▶ **TASK INSTRUCTIONS**
Find the line with "(196, 279) none" and the line with "(224, 922) none" in the entries below; output exactly those two lines, every line between them, and no others.

▶ **GIVEN RECORDS**
# # # #

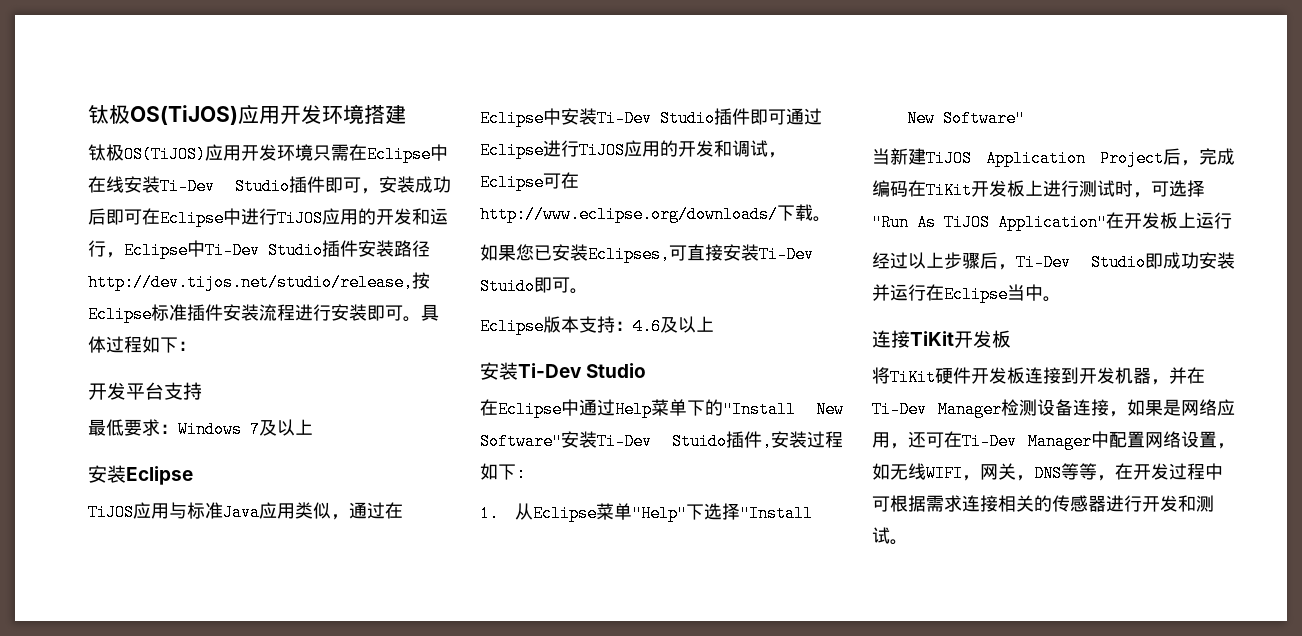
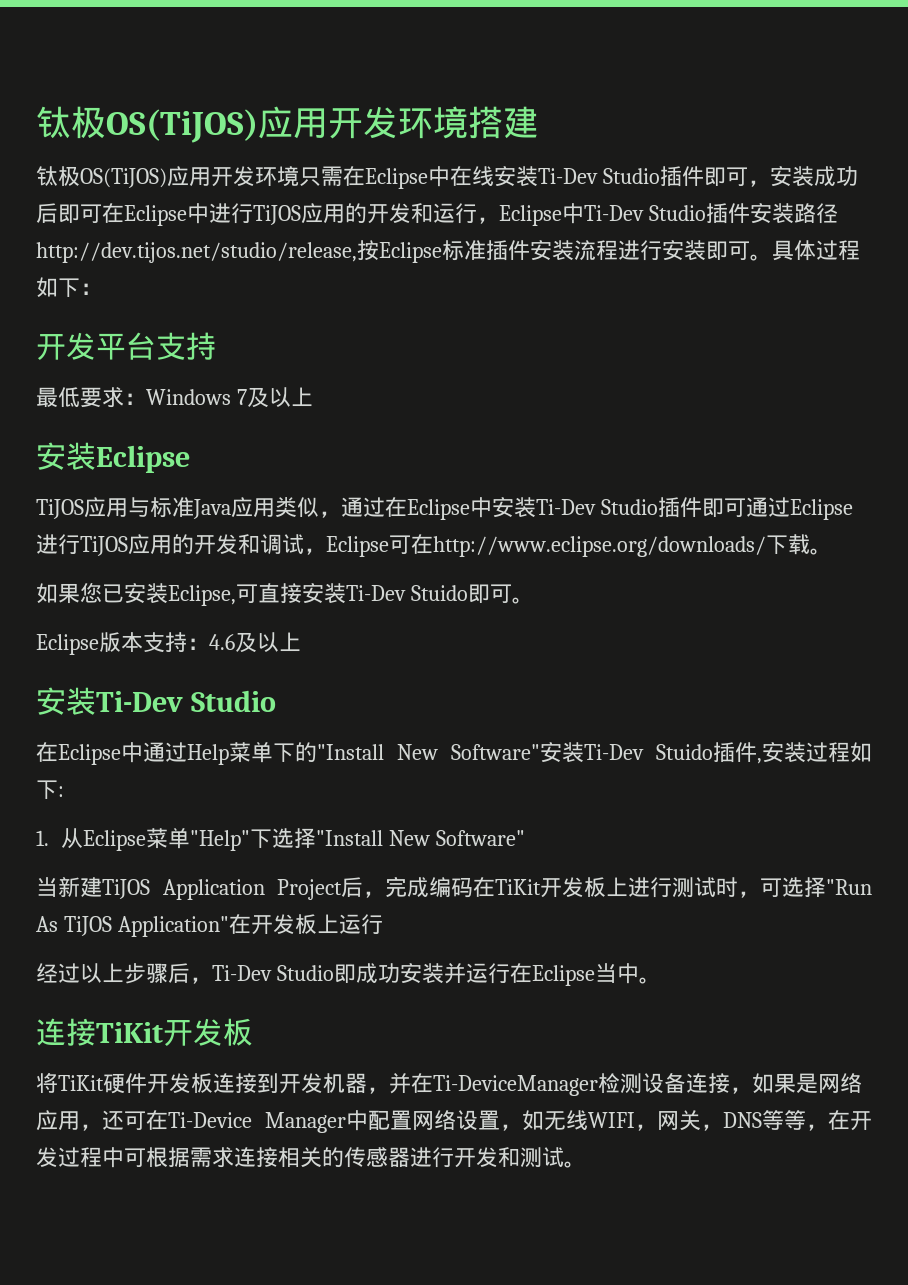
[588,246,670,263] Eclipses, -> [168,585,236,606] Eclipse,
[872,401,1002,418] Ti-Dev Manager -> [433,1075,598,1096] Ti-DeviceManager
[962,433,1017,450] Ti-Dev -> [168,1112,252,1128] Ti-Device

# # # #

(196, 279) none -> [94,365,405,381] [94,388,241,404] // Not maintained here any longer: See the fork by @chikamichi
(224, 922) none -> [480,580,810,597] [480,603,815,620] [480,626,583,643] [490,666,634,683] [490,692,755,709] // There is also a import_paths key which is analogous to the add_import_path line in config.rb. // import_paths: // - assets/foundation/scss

# # # #

▶ **RESPONSE FOR THIS EXERCISE**
(196, 279) none -> [94,365,405,381] [94,388,241,404] // Not maintained here any longer: See the fork by @chikamichi
(224, 922) none -> [480,580,810,597] [480,603,815,620] [480,626,583,643] [490,666,634,683] [490,692,755,709] // There is also a import_paths key which is analogous to the add_import_path line in config.rb. // import_paths: // - assets/foundation/scss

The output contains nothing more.